What you are asked to do -
Your task is to restate word for word the lines in the material below, from the one with "overflow: hidden;" up to and including the one with "box-sizing: border-box;". Do not carry over the pictures.

++++++

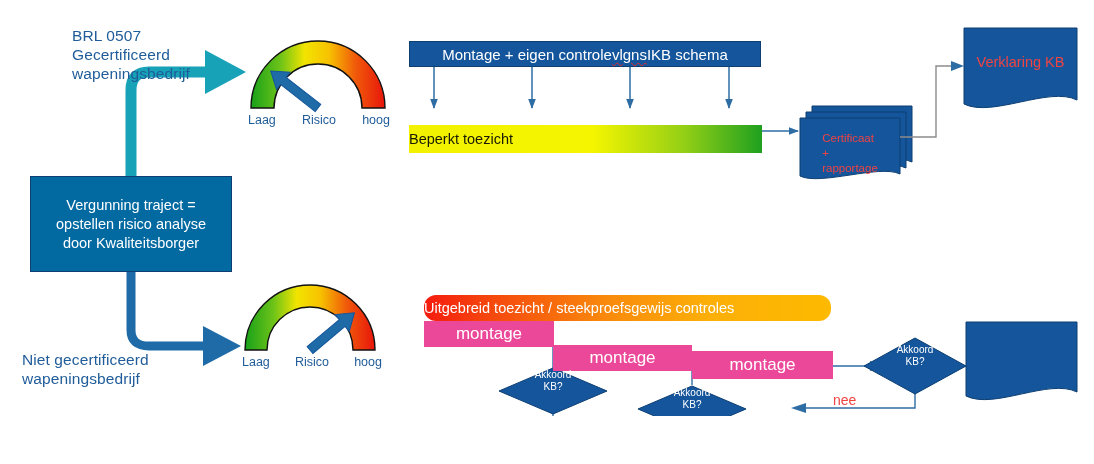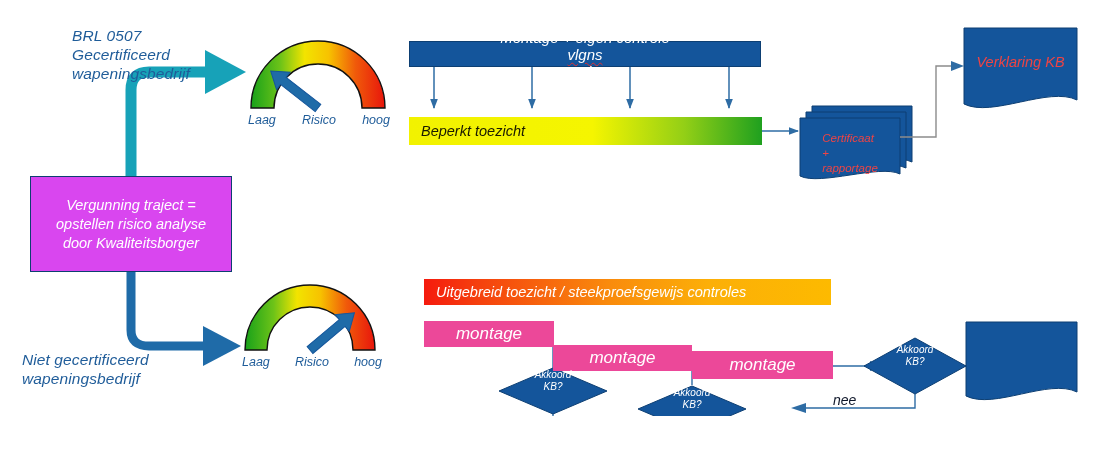--- a/index.html
+++ b/index.html
@@ -17,7 +17,6 @@
     height: 416px;
     background: #ffffff;
     overflow: hidden;
-    font-style: italic;
   }
   .abs { position: absolute; }
 

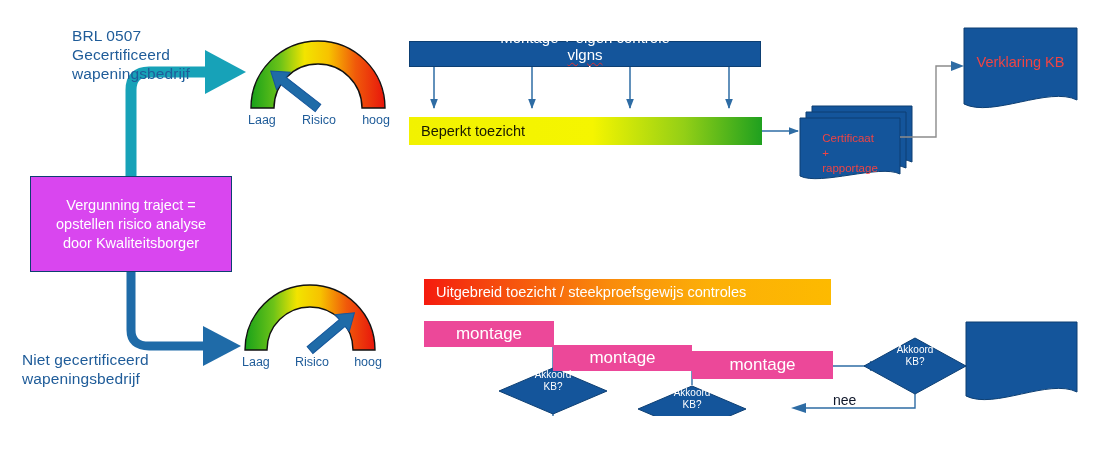--- a/index.html
+++ b/index.html
@@ -238,7 +238,7 @@
     <span>hoog</span>
   </div>
 
-  <div class="abs bar-blue center" style="left:409px; top:41px; width:352px; height:26px;flex-direction:column;">
+  <div class="abs bar-blue center" style="left:409px; top:41px; width:352px; height:26px;">
     <span>Montage + eigen controle </span>
       <span class="spell">vlgns</span>
       <span> IKB schema</span>

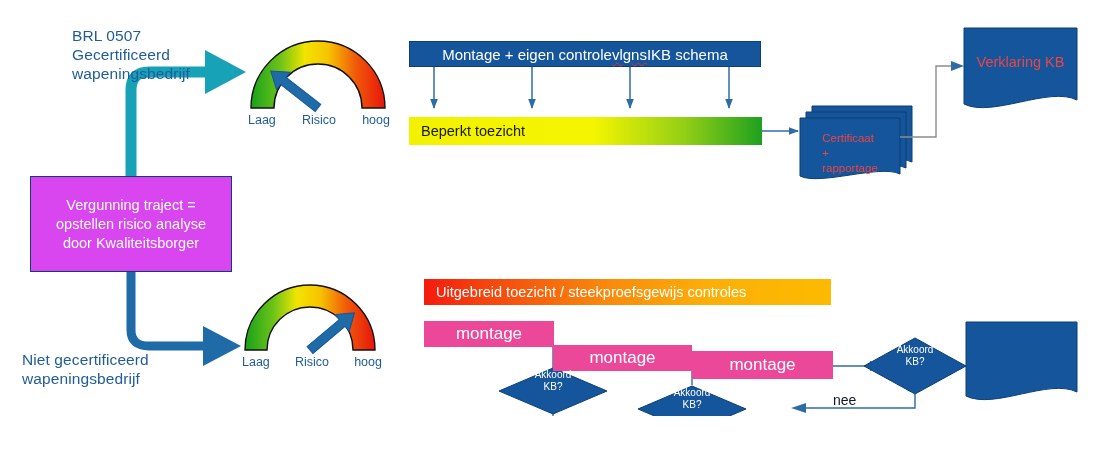--- a/index.html
+++ b/index.html
@@ -73,7 +73,7 @@
     display: flex;
     align-items: center;
     box-sizing: border-box;
-    padding-left: 12px;
+    margin-top: 8px;
   }
   .bar-grad.beperkt {
     background: linear-gradient(90deg, #F2F200 0%, #F5F500 52%, #93CF16 78%, #1FA01F 100%);

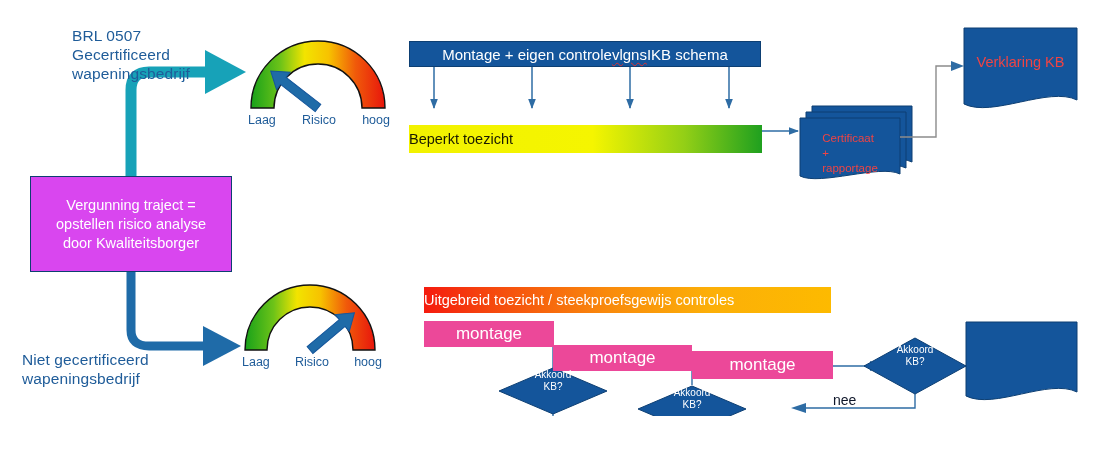--- a/index.html
+++ b/index.html
@@ -31,7 +31,7 @@
 
   
   .proc-box {
-    background: #d946ef;
+    background: #0369a1;
     border: 1px solid #0E3F70;
     color: #FFFFFF;
     font-size: 14.5px;

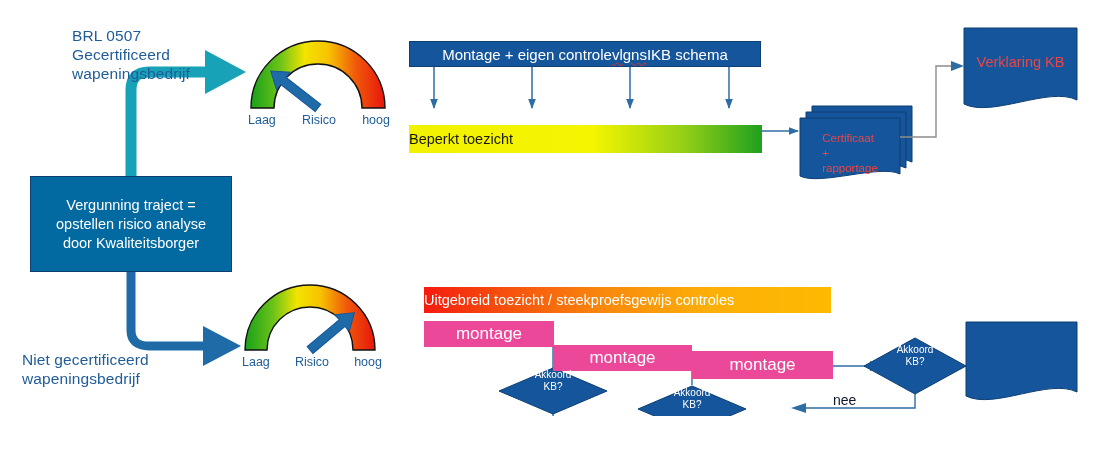--- a/index.html
+++ b/index.html
@@ -252,7 +252,7 @@
 
   <div class="doc-label" style="left:964px; top:28px; width:113px; height:68px; display:flex; align-items:center; justify-content:center; font-size:14.5px;">Verklaring KB</div>
 
-  <div class="abs bar-grad uitgebreid" style="left:424px; top:279px; width:407px; height:26px;">Uitgebreid toezicht / steekproefsgewijs controles</div>
+  <div class="abs bar-grad uitgebreid" style="left:424px; top:287px; width:407px; height:26px;border-radius:12px;">Uitgebreid toezicht / steekproefsgewijs controles</div>
 
   <div class="abs bar-blue montage center" style="left:424px; top:321px; width:130px; height:26px;">montage</div>
   <div class="abs bar-blue montage center" style="left:553px; top:345px; width:139px; height:26px;">montage</div>

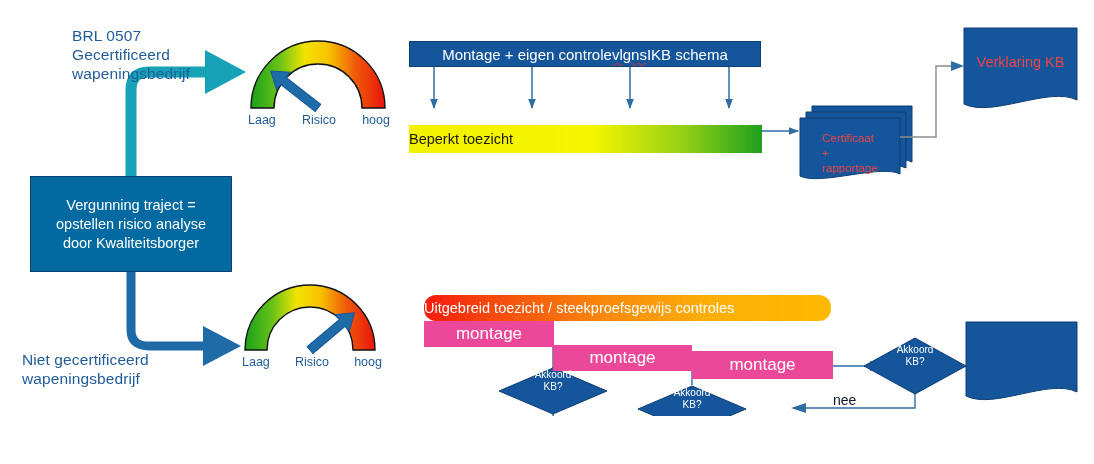--- a/index.html
+++ b/index.html
@@ -265,7 +265,7 @@
   <div class="abs diamond-label" style="left:864px; top:356px; width:102px;">Akkoord
 KB?</div>
 
-  <div class="abs" style="left:833px; top:392px; font-size:14px; color:#0f172a;">nee</div>
+  <div class="abs" style="left:833px; top:392px; font-size:14px; color:#ef4444;">nee</div>
 
 
 </div>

++++++

Response box -
     overflow: hidden;
-    font-style: italic;
   }
   .abs { position: absolute; }
 

--- a/index.html
+++ b/index.html
@@ -238,7 +238,7 @@
     <span>hoog</span>
   </div>
 
-  <div class="abs bar-blue center" style="left:409px; top:41px; width:352px; height:26px;flex-direction:column;">
+  <div class="abs bar-blue center" style="left:409px; top:41px; width:352px; height:26px;">
     <span>Montage + eigen controle </span>
       <span class="spell">vlgns</span>
       <span> IKB schema</span>

--- a/index.html
+++ b/index.html
@@ -73,7 +73,7 @@
     display: flex;
     align-items: center;
     box-sizing: border-box;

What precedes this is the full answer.